====== MATERIALS PROVIDED ======

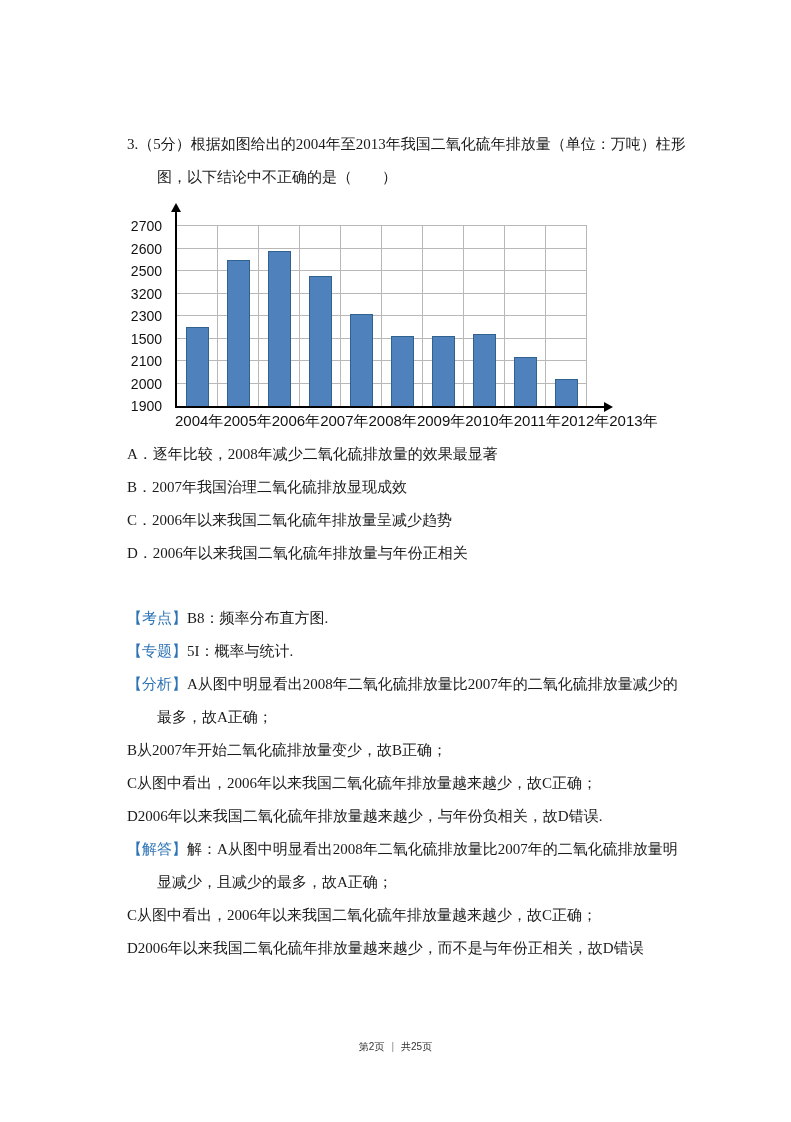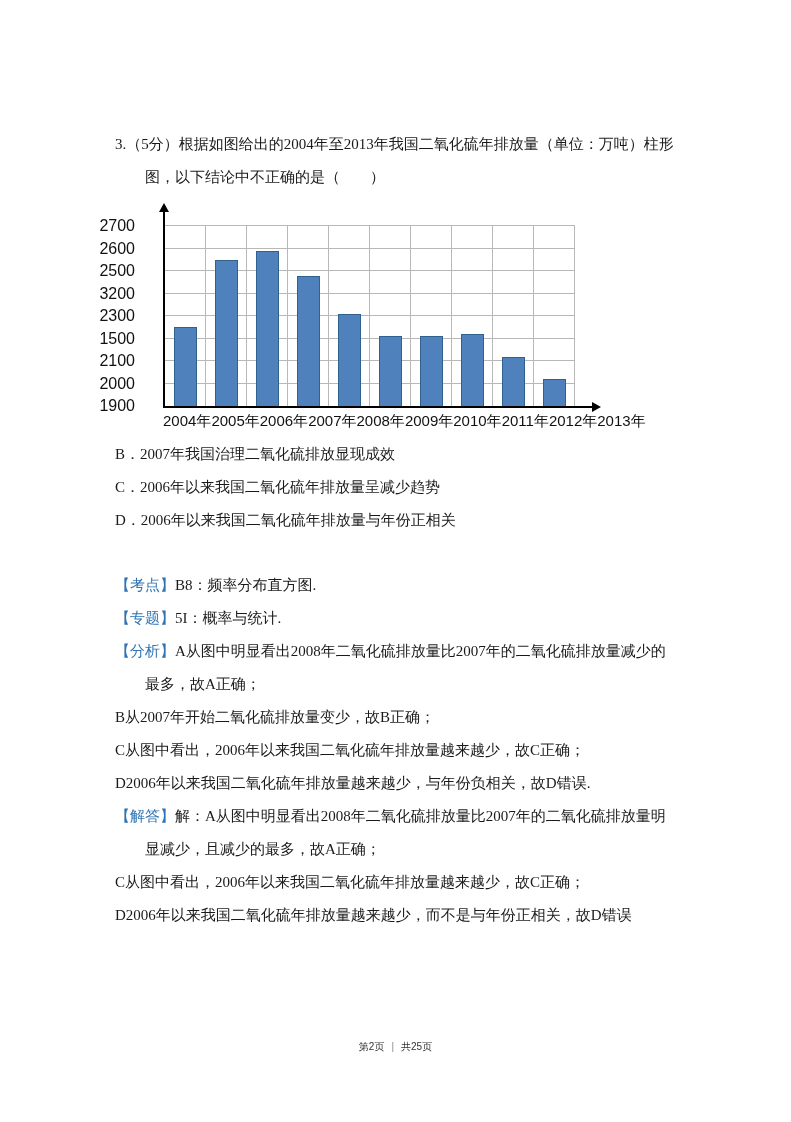--- a/index.html
+++ b/index.html
@@ -16,6 +16,7 @@
     height: 1122px;
     background: #ffffff;
     overflow: hidden;
+    padding-left: 12px;
   }
   .content {
     padding: 128px 115px 0 115px;

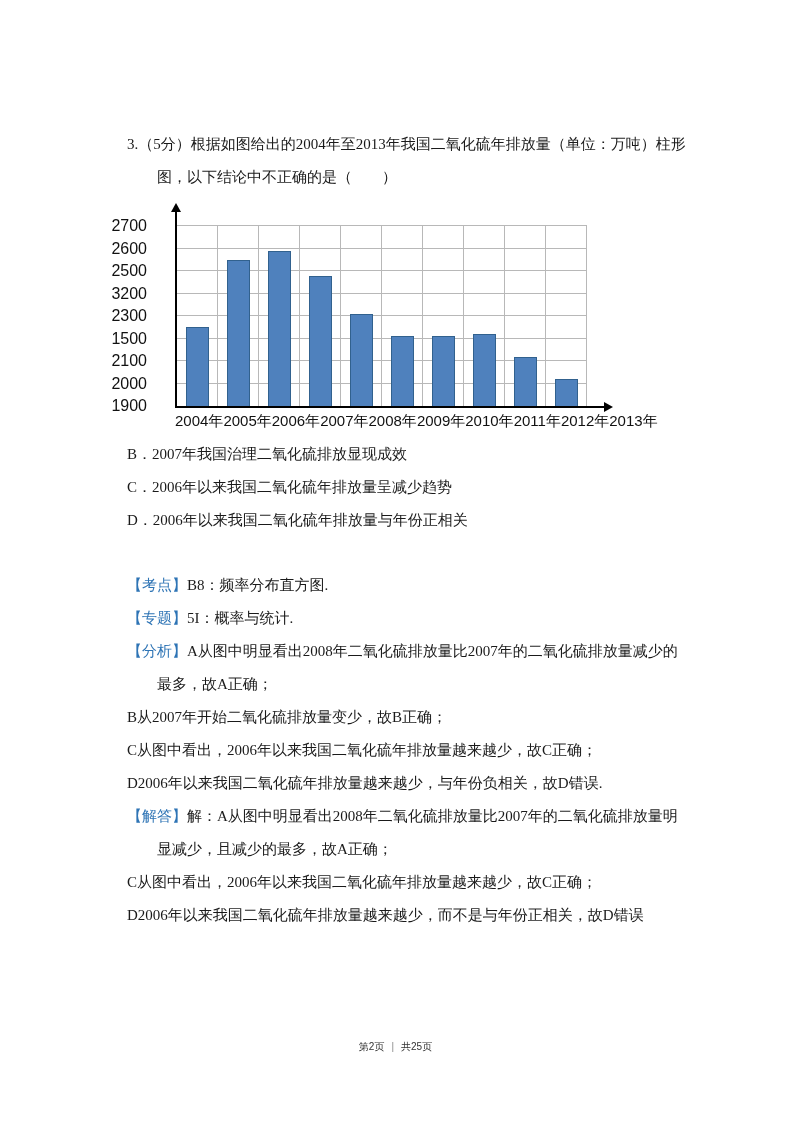--- a/index.html
+++ b/index.html
@@ -69,8 +69,8 @@
   }
   .y-labels { position: absolute; left: 0; top: 20px; width: 38px; height: 182px; }
   .y-label {
-    position: absolute; right: 22px; transform: translateY(-50%);
-    font-size: 16px; line-height: 1;
+    position: absolute; right: 7px; transform: translateY(-50%);
+    font-size: 14px; line-height: 1;
     font-family: "Liberation Sans", sans-serif; color: #111;
   }
   .x-labels { position: absolute; left: 44px; top: 206px; width: 412px; display: flex; }

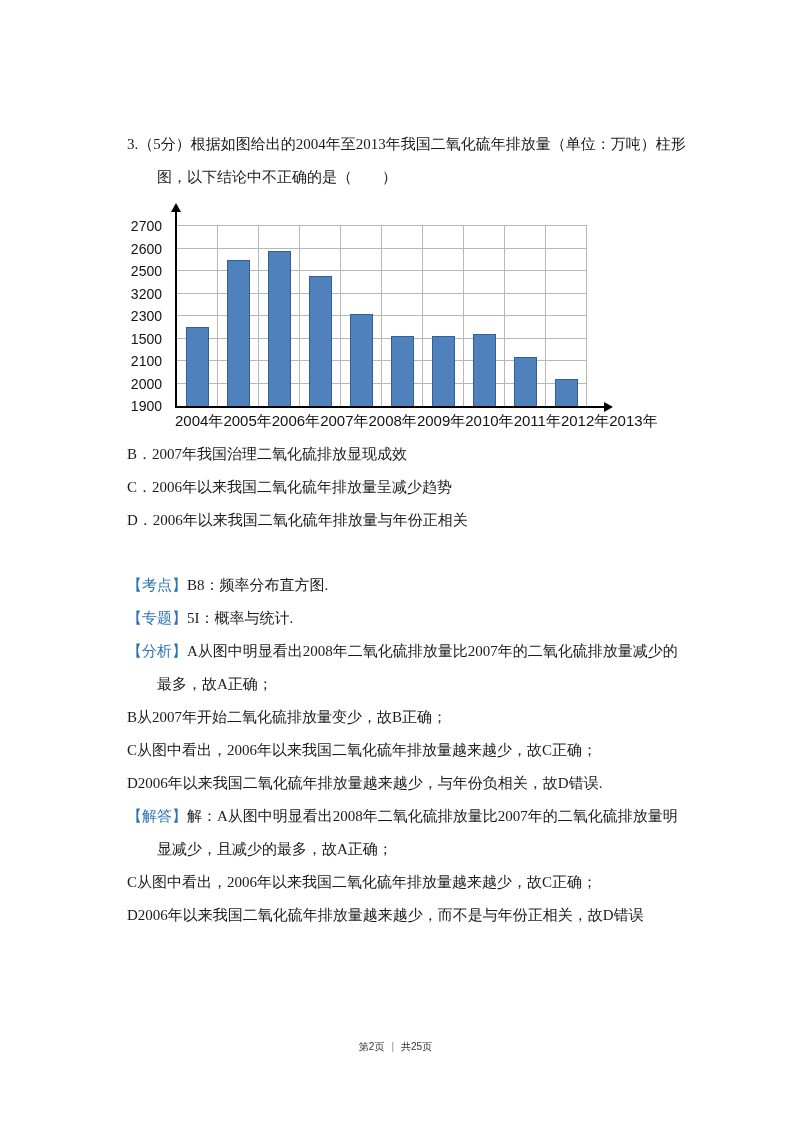--- a/index.html
+++ b/index.html
@@ -159,6 +159,7 @@
         </div>
     </div>
 
+    <p class="option">A．逐年比较，2008年减少二氧化硫排放量的效果最显著</p>
     <p class="option">B．2007年我国治理二氧化硫排放显现成效</p>
     <p class="option">C．2006年以来我国二氧化硫年排放量呈减少趋势</p>
     <p class="option">D．2006年以来我国二氧化硫年排放量与年份正相关</p>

======

The listing above should be repeated word for word, pictures removed.

* _RESULT FOR THIS EXERCISE_
--- a/index.html
+++ b/index.html
@@ -16,6 +16,7 @@
     height: 1122px;
     background: #ffffff;
     overflow: hidden;
+    padding-left: 12px;
   }
   .content {
     padding: 128px 115px 0 115px;

--- a/index.html
+++ b/index.html
@@ -69,8 +69,8 @@
   }
   .y-labels { position: absolute; left: 0; top: 20px; width: 38px; height: 182px; }
   .y-label {
-    position: absolute; right: 22px; transform: translateY(-50%);
-    font-size: 16px; line-height: 1;
+    position: absolute; right: 7px; transform: translateY(-50%);
+    font-size: 14px; line-height: 1;
     font-family: "Liberation Sans", sans-serif; color: #111;
   }
   .x-labels { position: absolute; left: 44px; top: 206px; width: 412px; display: flex; }

--- a/index.html
+++ b/index.html
@@ -159,6 +159,7 @@
         </div>
     </div>
 
+    <p class="option">A．逐年比较，2008年减少二氧化硫排放量的效果最显著</p>
     <p class="option">B．2007年我国治理二氧化硫排放显现成效</p>
     <p class="option">C．2006年以来我国二氧化硫年排放量呈减少趋势</p>
     <p class="option">D．2006年以来我国二氧化硫年排放量与年份正相关</p>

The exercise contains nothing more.